#2405

Hier matin en prenant ma douche, après une nuit rendue malaisée par l’anxiété, trois mauvais rêves successifs, je sifflotais un morceau de Comus, « To Keep From Crying ». Je ne cesse d’avoir les morceaux de ce groupe qui me trottent en tête, depuis la mort de Lindsay Cooper. Et j’en avais un autre, « Like a Superman », au bord des lèvres hier soir en préparant le canapé du studio prêté par un ami parisien, après une belle et tendre et, finalement, rieuse journée d’hommage à Roland. Je sais qu’il écoutait volontiers les Art Bears, je ne sais s’il a jamais approché Comus, mais ça lui aurait assez bien ressemblé, n’écoutant un peu de prog que déjanté et acidulé. Hier d’ailleurs, PJT fut remarquable de justesse et d’intelligence dans son exposé sur les rapports de Roland avec la musique.
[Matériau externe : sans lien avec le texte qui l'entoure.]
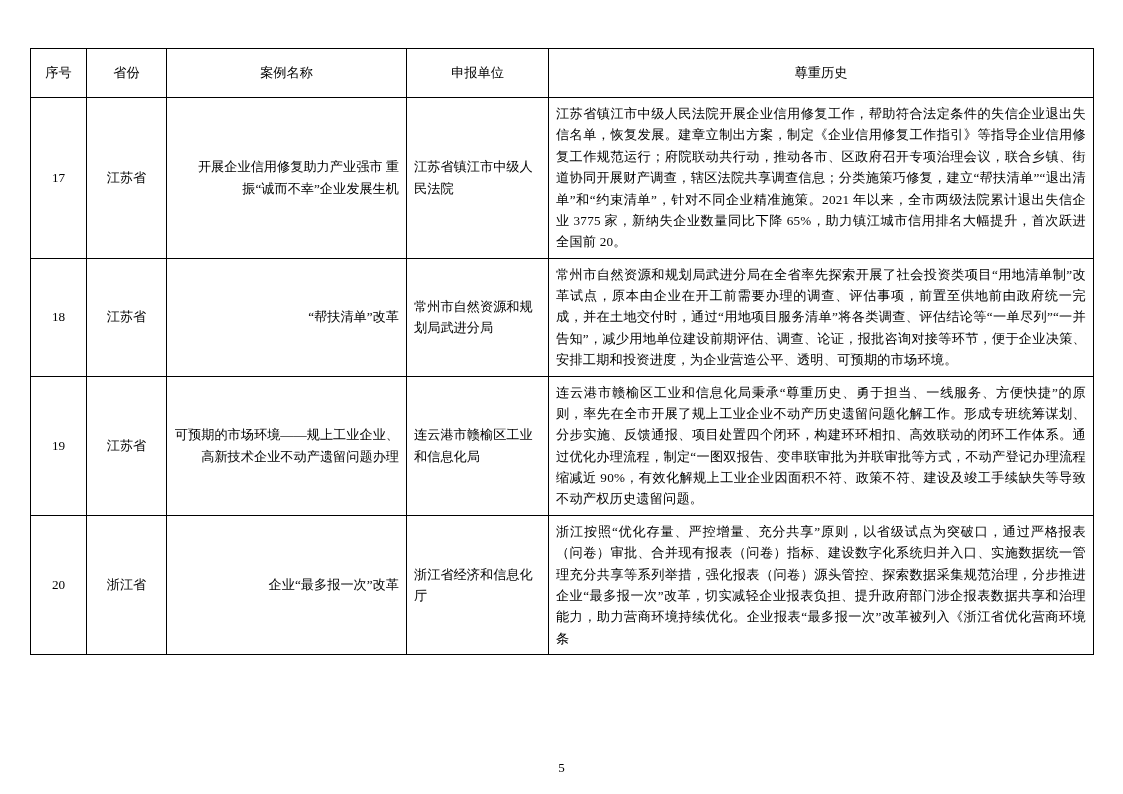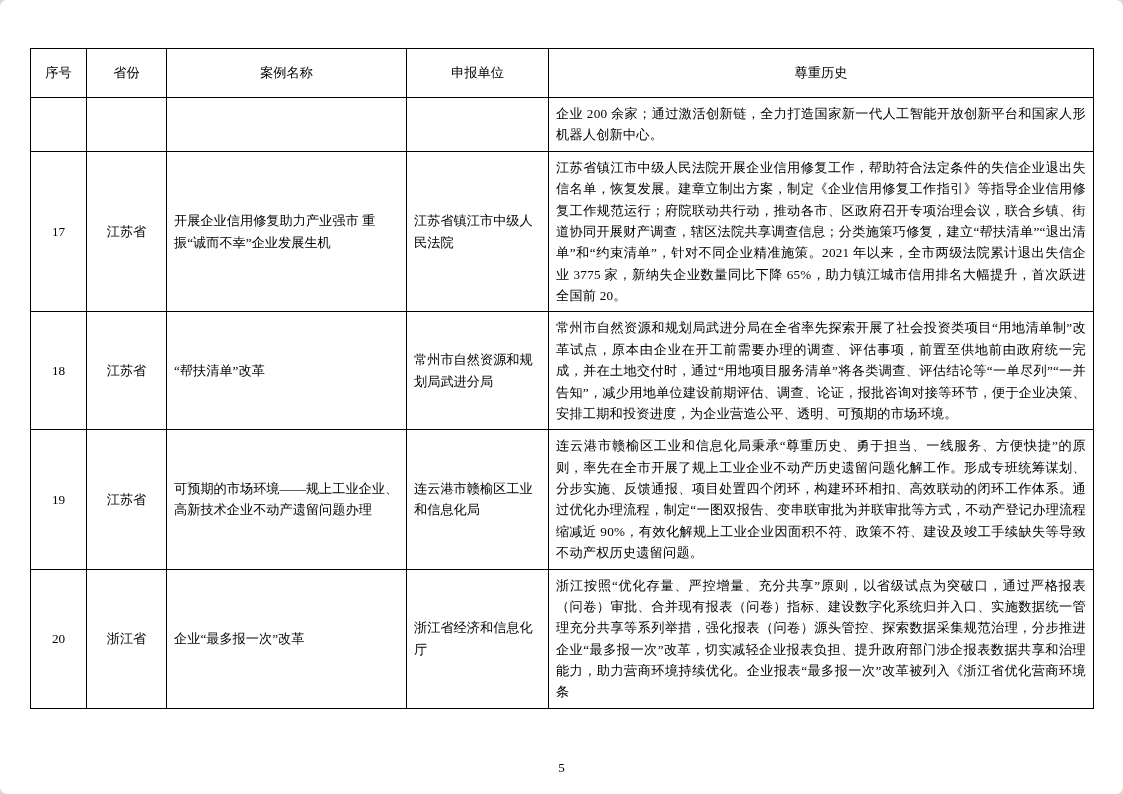--- a/index.html
+++ b/index.html
@@ -11,21 +11,20 @@
     font-family: "Liberation Serif", "DejaVu Serif", serif;
   }
   .page {
     position: relative;
     width: 1123px;
     height: 794px;
     background: #ffffff;
     margin: 0 auto;
     overflow: hidden;
     box-sizing: border-box;
-    border-radius: 7px;
   }
   .sheet {
     position: absolute;
     left: 30px;
     top: 48px;
     width: 1063px;
   }
   table.doc-table {
     border-collapse: collapse;
     width: 1063px;
@@ -49,21 +48,21 @@
   thead td {
     text-align: center;
     font-size: 14.5px;
     height: 38px;
     padding: 4px 6px;
   }
   td.c-idx, td.c-prov {
     text-align: center;
   }
   td.c-name {
-    text-align: left;
+    text-align: right;
     padding-left: 14px;
     padding-right: 14px;
   }
   td.c-unit {
     text-align: left;
     padding-left: 10px;
     padding-right: 8px;
     margin-top: 8px;
   }
   td.c-desc {
@@ -105,27 +104,20 @@
         <tr>
           <td>序号</td>
           <td>省份</td>
           <td>案例名称</td>
           <td>申报单位</td>
           <td>尊重历史</td>
         </tr>
       </thead>
       <tbody>
         <tr>
-          <td class="c-idx empty-cell"></td>
-          <td class="c-prov empty-cell"></td>
-          <td class="c-name empty-cell"></td>
-          <td class="c-unit empty-cell"></td>
-          <td class="c-desc cont">企业 200 余家；通过激活创新链，全力打造国家新一代人工智能开放创新平台和国家人形机器人创新中心。</td>
-        </tr>
-        <tr>
           <td class="c-idx">17</td>
           <td class="c-prov">江苏省</td>
           <td class="c-name">开展企业信用修复助力产业强市 重振“诚而不幸”企业发展生机</td>
           <td class="c-unit">江苏省镇江市中级人民法院</td>
           <td class="c-desc">江苏省镇江市中级人民法院开展企业信用修复工作，帮助符合法定条件的失信企业退出失信名单，恢复发展。建章立制出方案，制定《企业信用修复工作指引》等指导企业信用修复工作规范运行；府院联动共行动，推动各市、区政府召开专项治理会议，联合乡镇、街道协同开展财产调查，辖区法院共享调查信息；分类施策巧修复，建立“帮扶清单”“退出清单”和“约束清单”，针对不同企业精准施策。2021 年以来，全市两级法院累计退出失信企业 3775 家，新纳失企业数量同比下降 65%，助力镇江城市信用排名大幅提升，首次跃进全国前 20。</td>
         </tr>
         <tr>
           <td class="c-idx">18</td>
           <td class="c-prov">江苏省</td>
           <td class="c-name">“帮扶清单”改革</td>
La dernière fois que je m’étais rendu à Clamart, je devais avoir 19 ou 20 ans. Je ne saurais donc prétendre que je reconnu grand-chose du trajet, si ce n’est le charme suranné de la petite gare de Meudon et l’entassement de petits immeubles en brique la dominant, ces pentes tordues qui après quelques enfilades d’arbres rabougris s’ouvrent sur une forêt, c’est bien là le décor des « Futurs mystères de Paris ». Plus loin, après le lent trajet de bus à la destination morbide de « Cimetière », je reconnus en revanche, avec une sorte de creux dans la poitrine, les immeubles bas de la Cité de la Plaine, où chez ses parents vivait Roland lorsque je le connus, en 1982. La brique semble pimpante, les trottoirs n’avaient peut-être pas dans le temps ce rouge-rosé charmant, les petits arbres n’ont pas changés, eux. Rue de Bretagne — j’avais oublié cette adresse, depuis le temps. Je trouvais le restau arménien où les copains s’atablaient déjà, me logeais, retardataire, au coin près de la porte ouverte, entre la jeune Natacha et mon vieux camarade Philippe. Je l’avais redoutée, cette journée d’hommage, qui se déroula avec une fluidité orchestrée de main de maître par le cardinal Rivera, et seulement au moment de parler à la table des éditeurs, eus-je une brève boule en gorge qui me fit bégayer. Une réunion de famille, somme toute, dont certains pas vus depuis longtemps, et tant en provenance des quatre coins du pays. Le décor de cette médiathèque, avec le long arrondi de la fenêtre, les murs d’un bleu pâle, les chaises blanches et oranges, possédait un ton très Seventies pas inapproprié à l’évocation de la jeunesse de Roland, à deux pas, avec la rue de Bretagne d’un côté, le collège non loin, et juste devant le bâtiment un simple garage, semblant abandonné, qu’Alvaro, l’ami d’enfance, nous révéla avoir été le bouquiniste où Roland gamin s’approvisionnait en Fleuve Noir « Anticipation ». Une pièce du passé pas encore effacée, contrairement, appris-je avec tristesse, à la maison de Garches où j’ai si souvent squatté.

Madame Wagner était là, en fauteuil roulant, petite silhouette tordue et fondue par l’âge, je ne reconnue pas la grosse dame à la lippe épaisse dont le laconisme nonchalant étonnait ma jeunesse. Dans la voiture de Philippe, en regagnant Paris dans l’humidité nocturne, la sélection tomba sur du Brain Damage et je savourai la voix de Roland, guettai ses inflexions. Une remarque de Pierre Pevel, dans le métro qui nous ramenait des obsèques de Patrice Duvic, m’avait frappé : c’est la voix des morts qui s’efface en premier. Celle de Roland va demeurer — mince consolation. Ce matin je me suis levé sans angoisse, dans les échos du studio presque vide maintenant. Le blanc des étagères a laissé place à celui des murs, avant la vente, dernière fois sans doute que je dors en ces lieux, un petit pincement au cœur pour la fin d’une époque. Sur le palier, tandis que je fais grincer la serrure blindée, je jette un œil par la porte grande ouverte du logement mitoyen, directement la cuisine, je pense « taudis », puis descend l’escalier au bois vernis noueux, au son cristallin de la pisse de la voisine. Sur le pas de la porte, un matou lève vers moi son lourd visage carré, un miaou de bonjour, je réponds en lui caressant brièvement la tête, nous nous quittons comme deux étrangers qui se sont reconnus en se croisant.